# REQUIRED WORK
For the records below, reproduce exactly the line that contains "on the scenario." and all subsequent lines, with nothing left out and nothing added.

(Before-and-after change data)
--- START ---

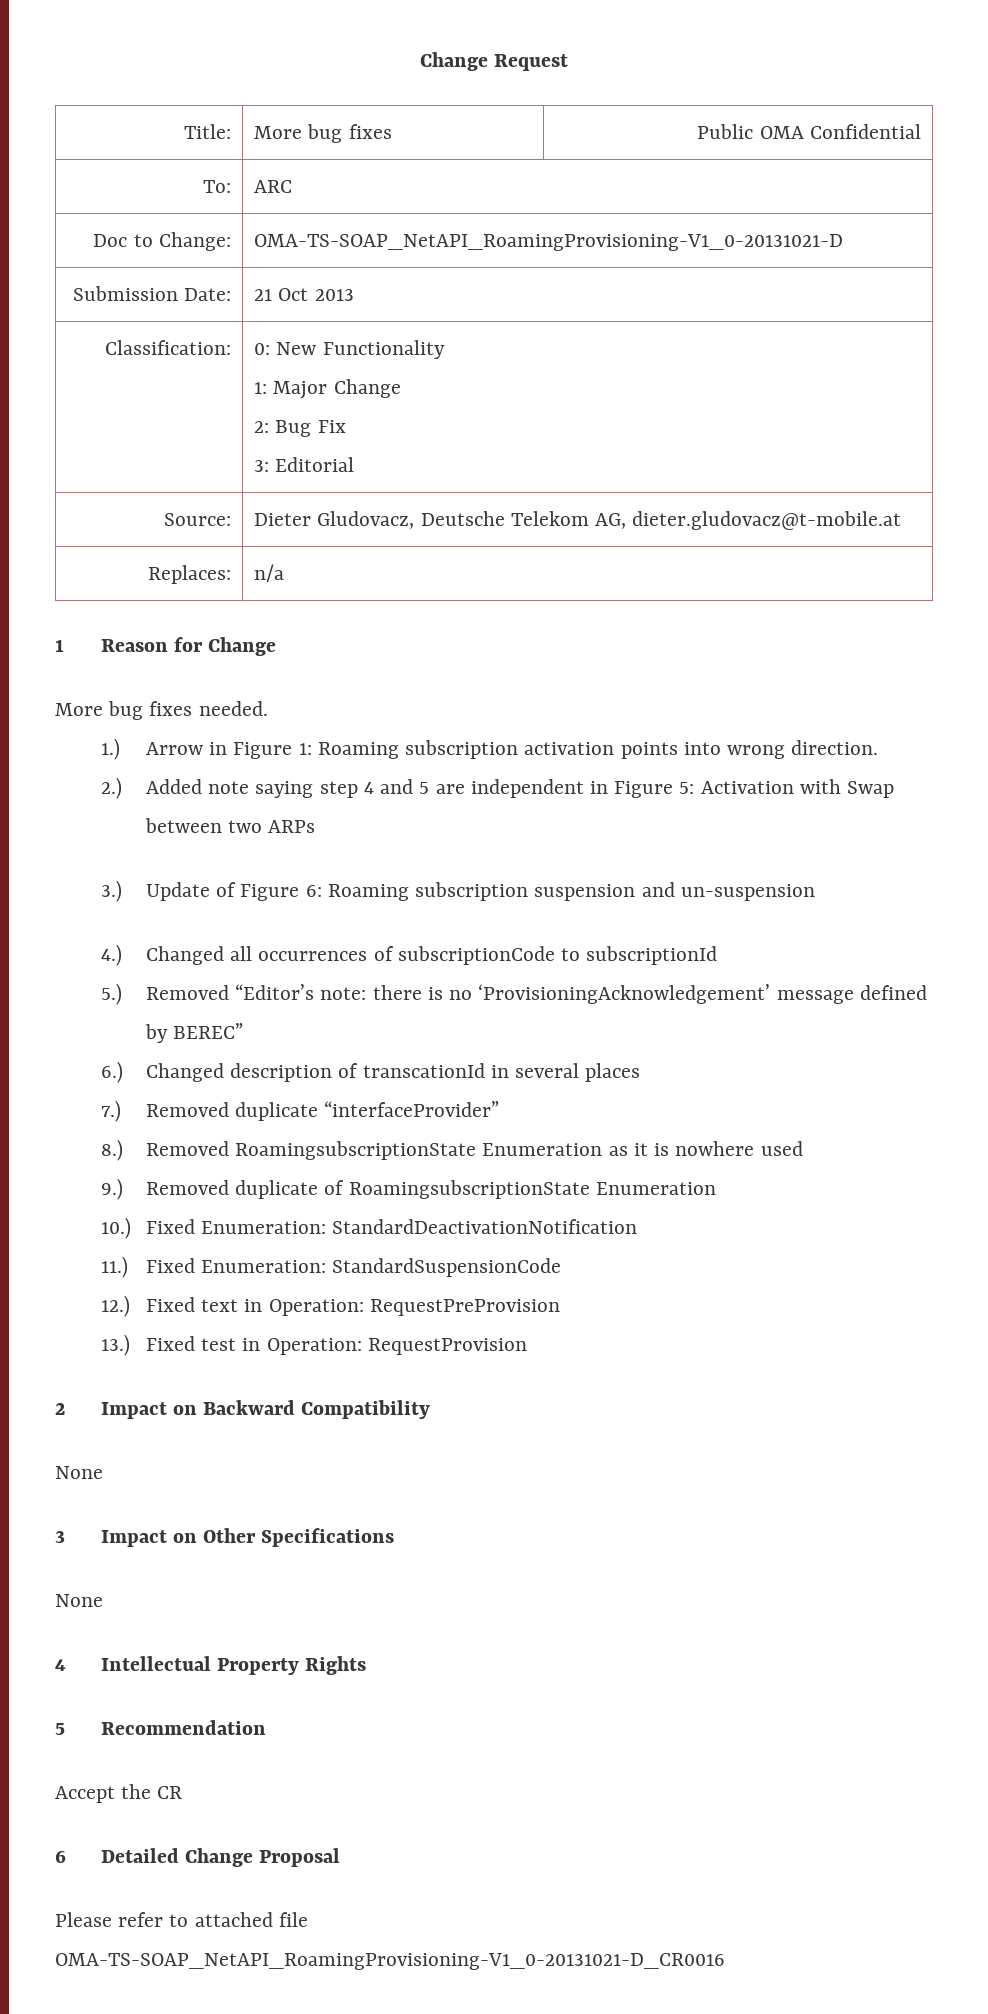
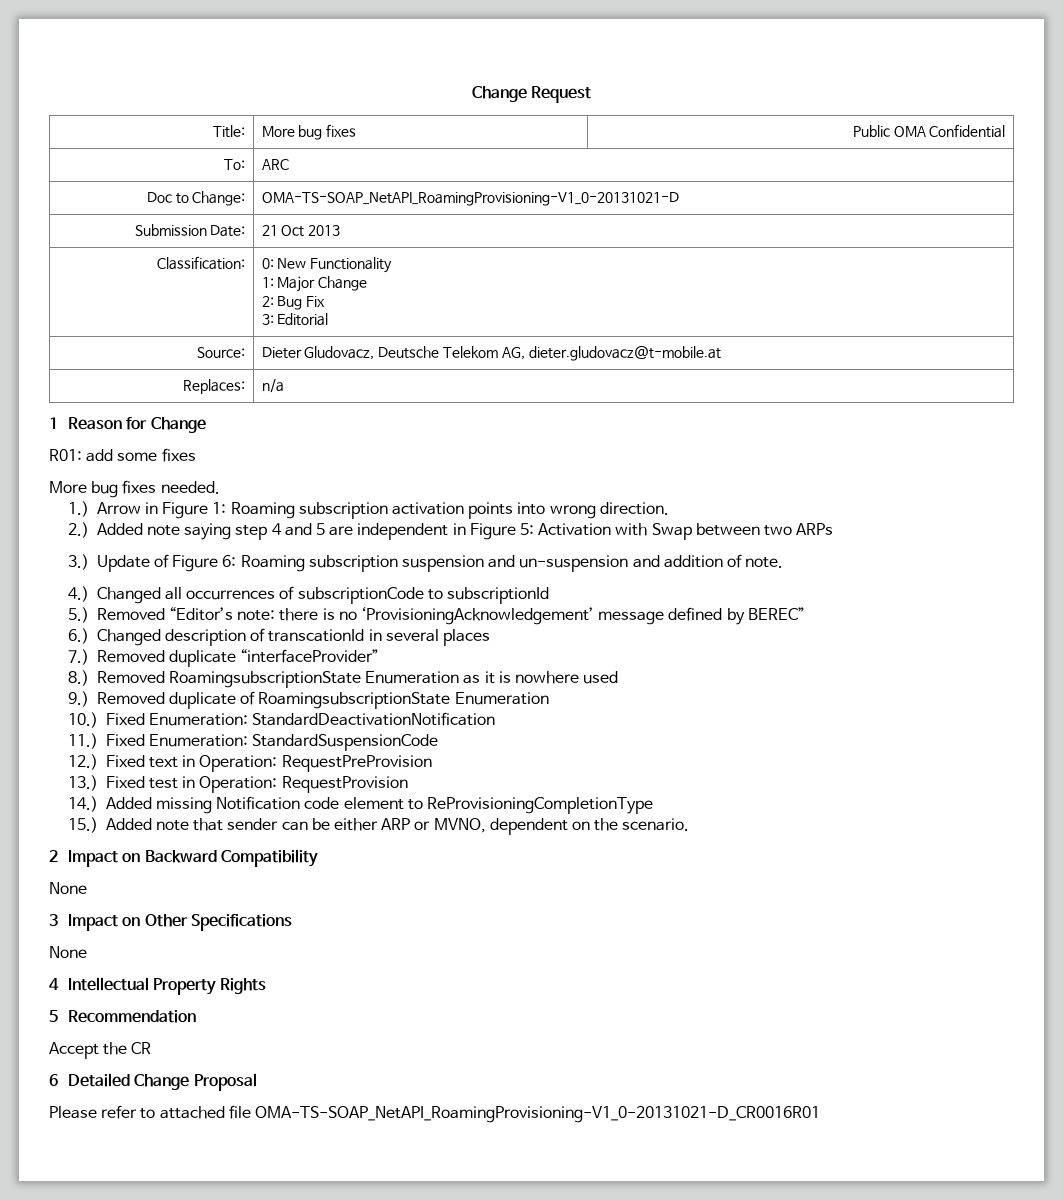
+ R01: add some fixes
- 3.) Update of Figure 6: Roaming subscription suspension and un-suspension
+ 3.) Update of Figure 6: Roaming subscription suspension and un-suspension and addition of note.
+ 14.) Added missing Notification code element to ReProvisioningCompletionType
+ 15.) Added note that sender can be either ARP or MVNO, dependent on the scenario.
- Please refer to attached file OMA-TS-SOAP_NetAPI_RoamingProvisioning-V1_0-20131021-D_CR0016
+ Please refer to attached file OMA-TS-SOAP_NetAPI_RoamingProvisioning-V1_0-20131021-D_CR0016R01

--- END ---

# OUTPUT OF THE TASK
+ 15.) Added note that sender can be either ARP or MVNO, dependent on the scenario.
- Please refer to attached file OMA-TS-SOAP_NetAPI_RoamingProvisioning-V1_0-20131021-D_CR0016
+ Please refer to attached file OMA-TS-SOAP_NetAPI_RoamingProvisioning-V1_0-20131021-D_CR0016R01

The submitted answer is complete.